** Records drawn from a dataset **

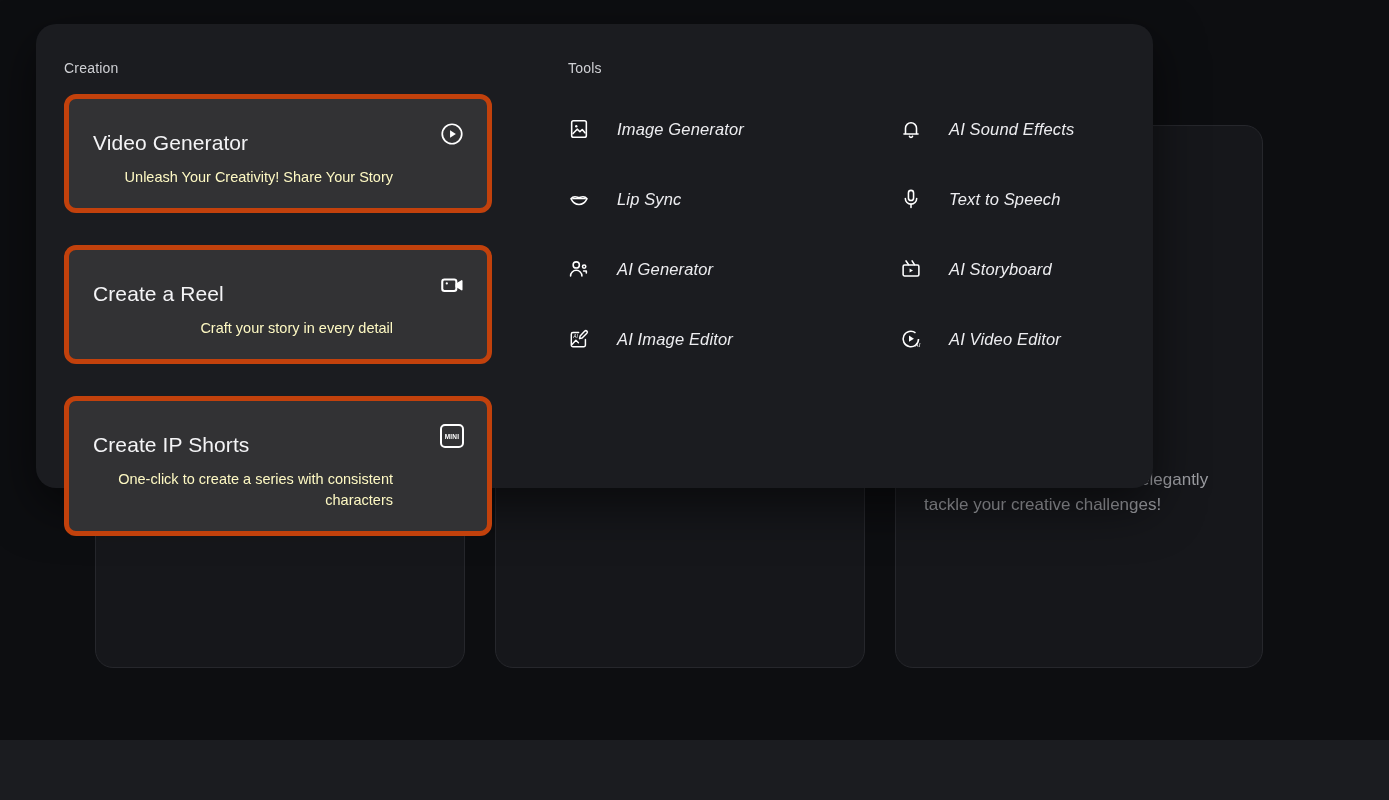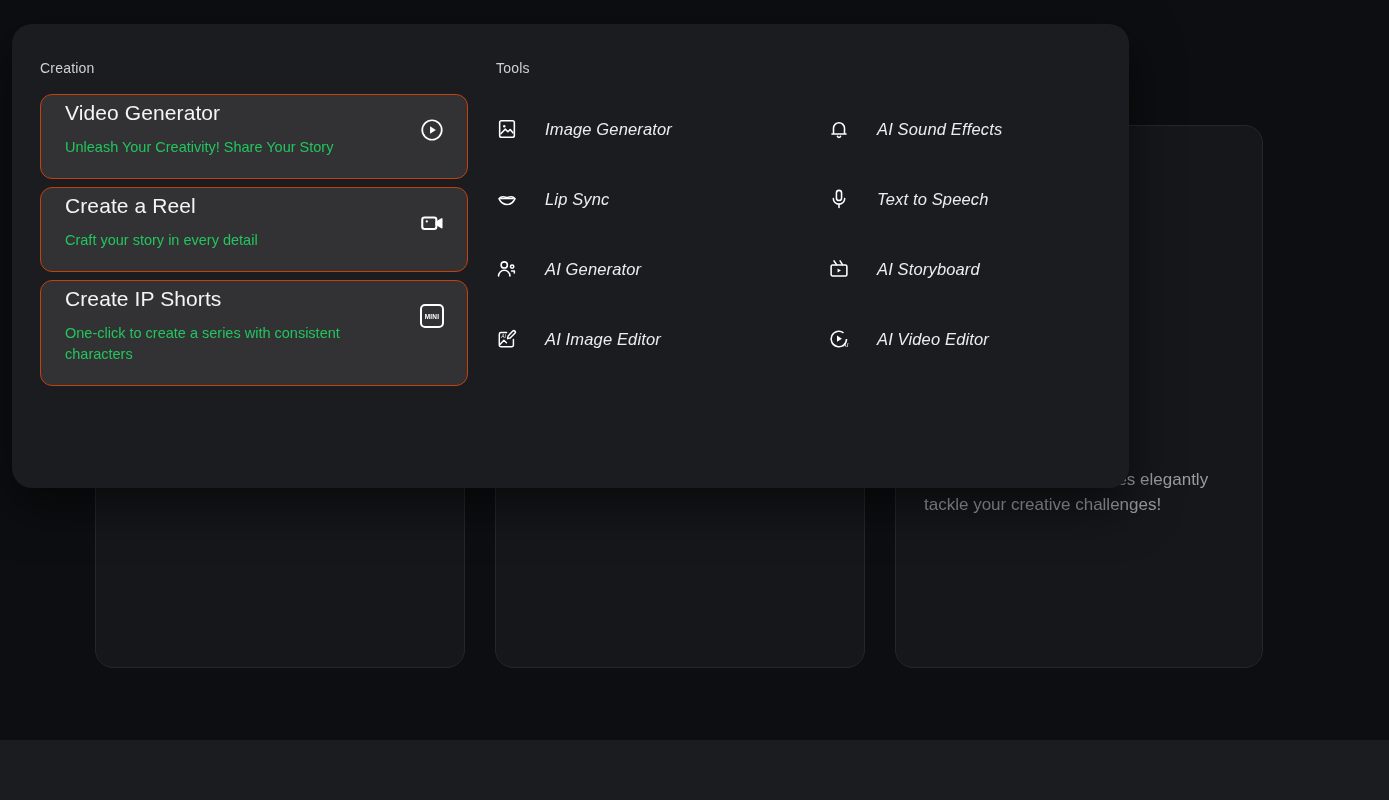--- a/index.html
+++ b/index.html
@@ -41,13 +41,14 @@
 
   
   .overlay {
-    position: absolute; left: 12px; top: 24px;
+    position: absolute; left: 36px; top: 24px;
     width: 1117px; height: 464px;
     background: #1b1c20;
     border-radius: 20px;
     box-shadow: 0 18px 50px rgba(0,0,0,.55);
     padding: 36px 0 0 0;
     display: flex;
+    gap: 48px;
   }
   .col-creation { width: 456px; padding-left: 28px; padding-right: 0; }
   .col-tools    { flex: 1; padding-left: 28px; }

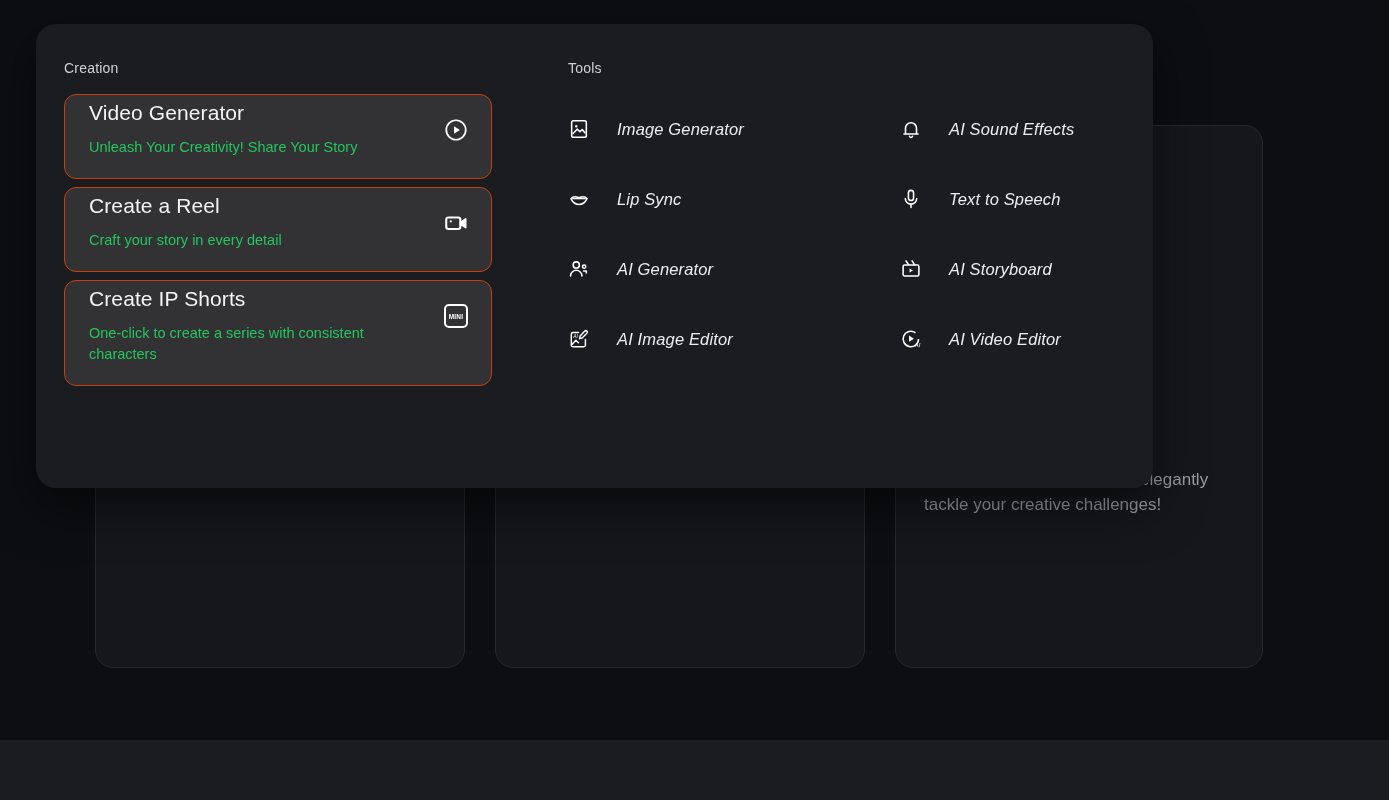--- a/index.html
+++ b/index.html
@@ -64,10 +64,10 @@
   .ccard {
     position: relative;
     background: #323234;
-    border: 1px solid #c2410c;
+    border: 5px solid #c2410c;
     border-radius: 12px;
-    padding: 6px 24px 20px;
-    margin-bottom: 8px;
+    padding: 32px 24px 20px;
+    margin-bottom: 32px;
     cursor: pointer;
   }
   .ccard .ctitle {

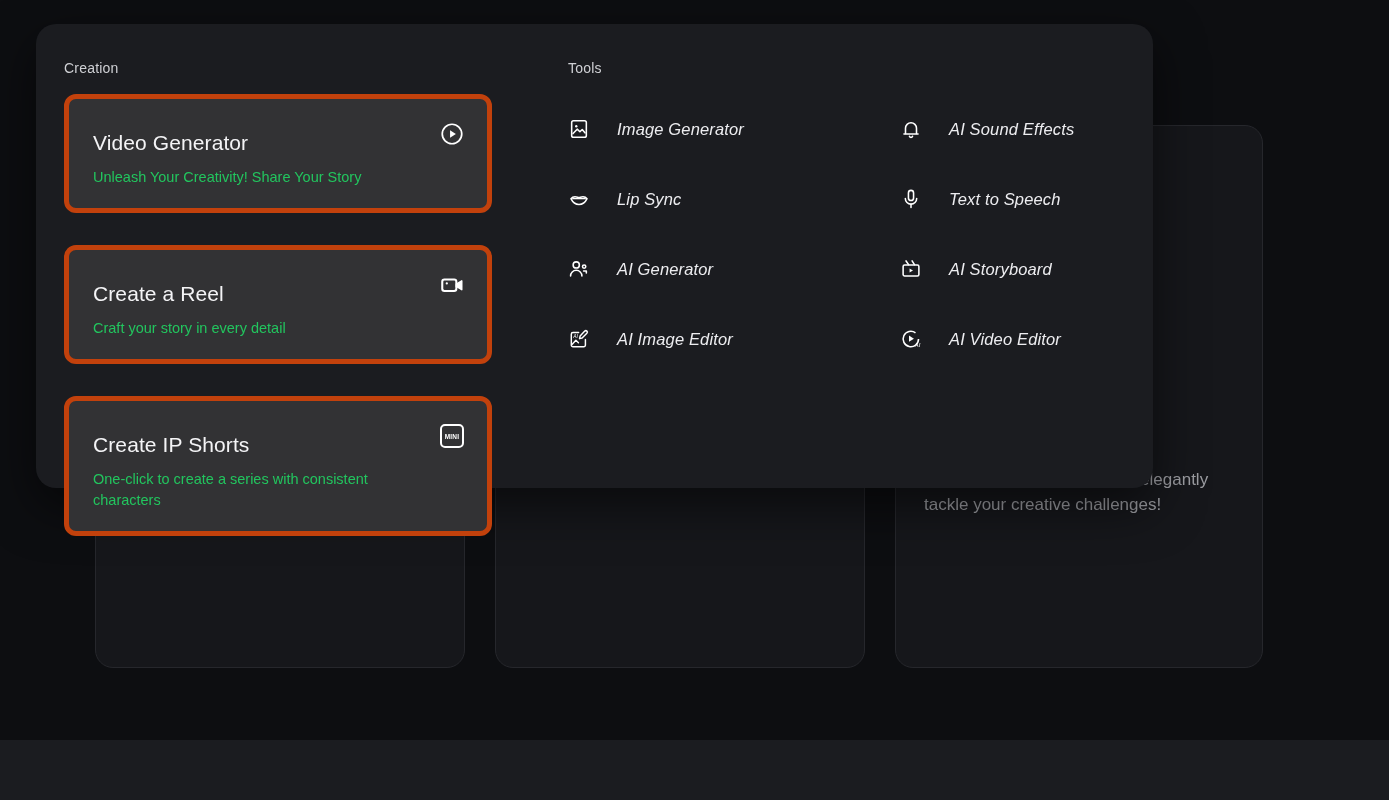--- a/index.html
+++ b/index.html
@@ -79,9 +79,10 @@
   }
   .ccard .csub {
     font-size: 14.5px;
-    color: #22c55e;
+    color: #fef9c3;
     line-height: 21px;
     max-width: 300px;
+    text-align: right;
   }
   .ccard .cicon {
     position: absolute; right: 22px; top: 22px;

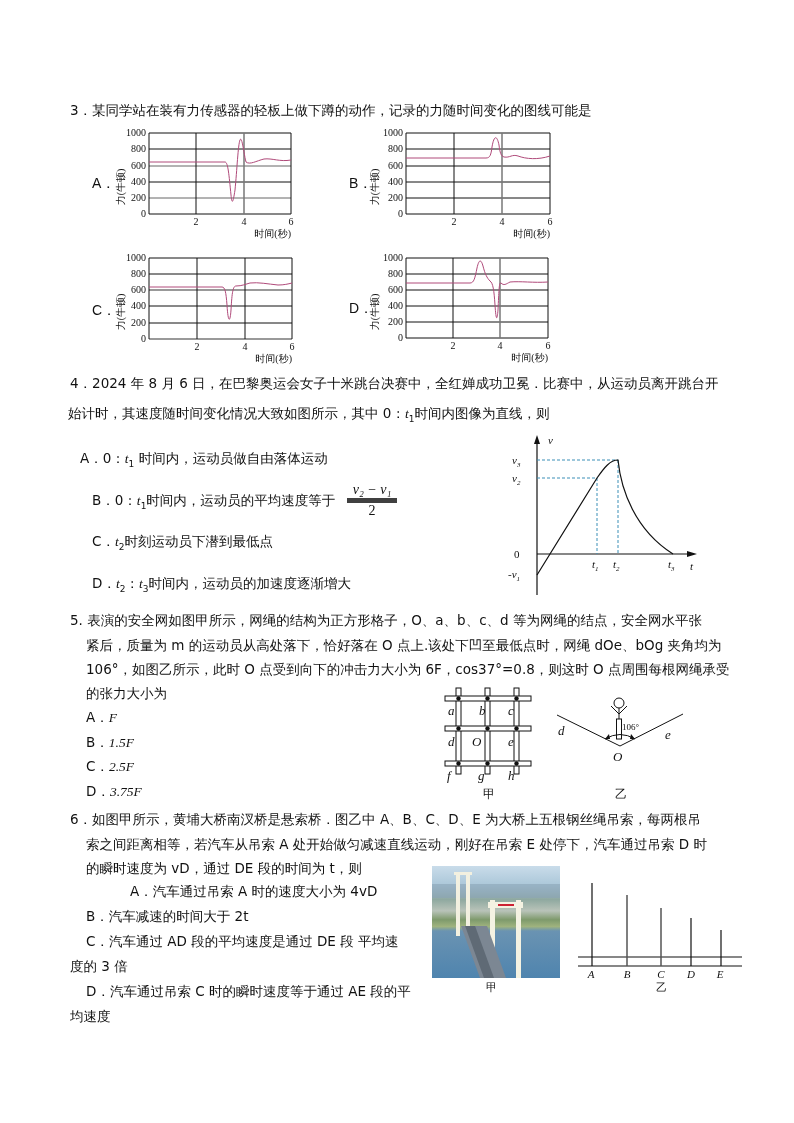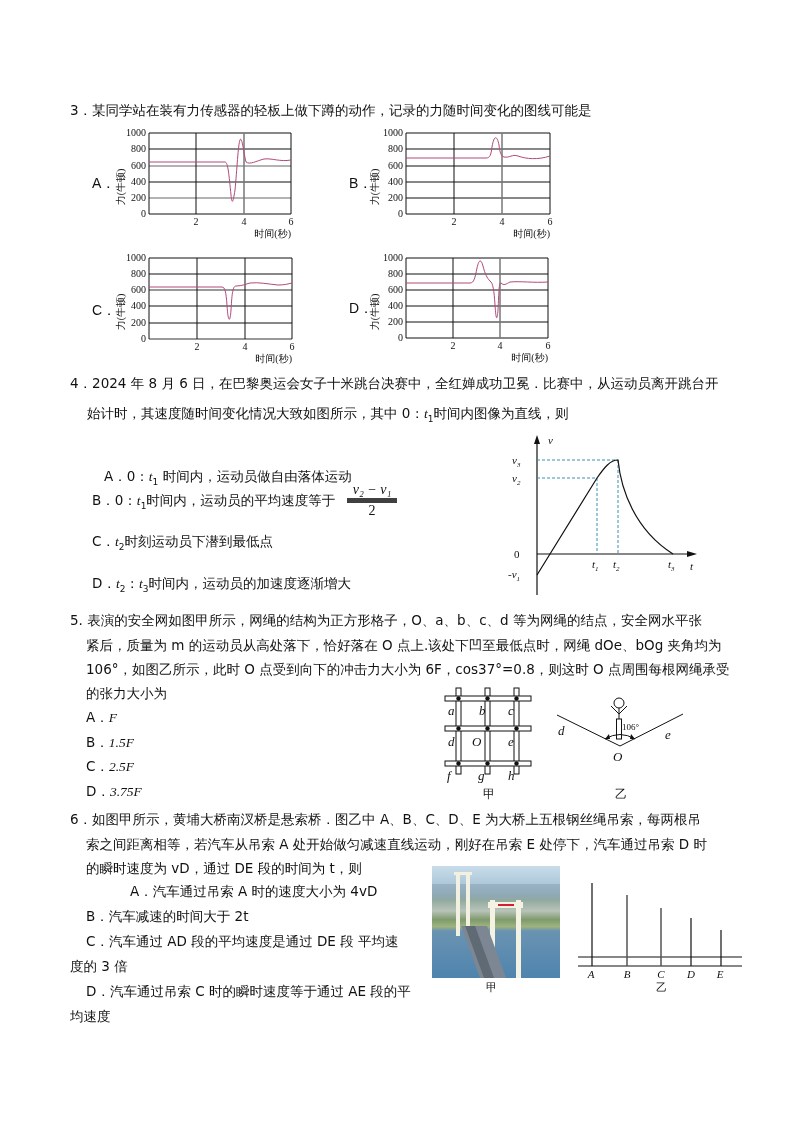--- a/index.html
+++ b/index.html
@@ -151,7 +151,7 @@
 </svg>
 
 <div class="t" style="left:70px;top:374px;">4．2024 年 8 月 6 日，在巴黎奥运会女子十米跳台决赛中，全红婵成功卫冕．比赛中，从运动员离开跳台开</div>
-<div class="t" style="left:87px;top:404px;">
+<div class="t" style="left:68px;top:404px;">
   <span>始计时，其速度随时间变化情况大致如图所示，其中 0：</span><span class="i">t</span><sub style="font-size:9px">1</sub><span>时间内图像为直线，则</span>
 </div>
 

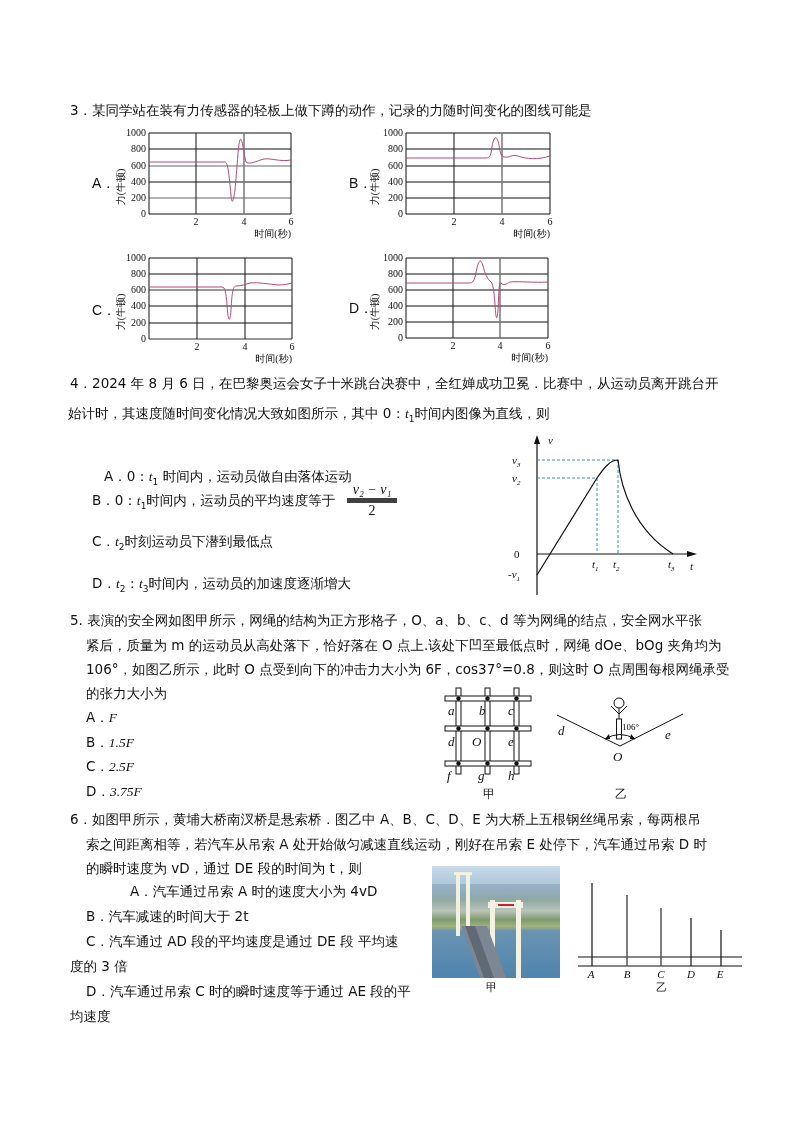--- a/index.html
+++ b/index.html
@@ -155,7 +155,7 @@
   <span>始计时，其速度随时间变化情况大致如图所示，其中 0：</span><span class="i">t</span><sub style="font-size:9px">1</sub><span>时间内图像为直线，则</span>
 </div>
 
-<div class="opt" style="left:104px;top:449px;margin-top:18px;">
+<div class="opt" style="left:80px;top:449px;">
   <span>A．</span><span>0：</span><span class="i">t</span><sub style="font-size:9px">1</sub><span> 时间内，运动员做自由落体运动</span>
 </div>
 <div class="opt" style="left:92px;top:491px;">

** Task directions **
Exclude all pictures and reproduce exactly the lines from the one containing "background: #1b1c20;" through the final line of the entries above.

** Expected output **
     background: #1b1c20;
     border-radius: 20px;
     box-shadow: 0 18px 50px rgba(0,0,0,.55);
     padding: 36px 0 0 0;
     display: flex;
+    gap: 48px;
   }
   .col-creation { width: 456px; padding-left: 28px; padding-right: 0; }
   .col-tools    { flex: 1; padding-left: 28px; }

--- a/index.html
+++ b/index.html
@@ -64,10 +64,10 @@
   .ccard {
     position: relative;
     background: #323234;
-    border: 1px solid #c2410c;
+    border: 5px solid #c2410c;
     border-radius: 12px;
-    padding: 6px 24px 20px;
-    margin-bottom: 8px;
+    padding: 32px 24px 20px;
+    margin-bottom: 32px;
     cursor: pointer;
   }
   .ccard .ctitle {

--- a/index.html
+++ b/index.html
@@ -79,9 +79,10 @@
   }
   .ccard .csub {
     font-size: 14.5px;
-    color: #22c55e;
+    color: #fef9c3;
     line-height: 21px;
     max-width: 300px;
+    text-align: right;
   }
   .ccard .cicon {
     position: absolute; right: 22px; top: 22px;

--- a/index.html
+++ b/index.html
@@ -151,7 +151,7 @@
 </svg>
 
 <div class="t" style="left:70px;top:374px;">4．2024 年 8 月 6 日，在巴黎奥运会女子十米跳台决赛中，全红婵成功卫冕．比赛中，从运动员离开跳台开</div>
-<div class="t" style="left:87px;top:404px;">
+<div class="t" style="left:68px;top:404px;">
   <span>始计时，其速度随时间变化情况大致如图所示，其中 0：</span><span class="i">t</span><sub style="font-size:9px">1</sub><span>时间内图像为直线，则</span>
 </div>
 

--- a/index.html
+++ b/index.html
@@ -155,7 +155,7 @@
   <span>始计时，其速度随时间变化情况大致如图所示，其中 0：</span><span class="i">t</span><sub style="font-size:9px">1</sub><span>时间内图像为直线，则</span>
 </div>
 
-<div class="opt" style="left:104px;top:449px;margin-top:18px;">
+<div class="opt" style="left:80px;top:449px;">
   <span>A．</span><span>0：</span><span class="i">t</span><sub style="font-size:9px">1</sub><span> 时间内，运动员做自由落体运动</span>
 </div>
 <div class="opt" style="left:92px;top:491px;">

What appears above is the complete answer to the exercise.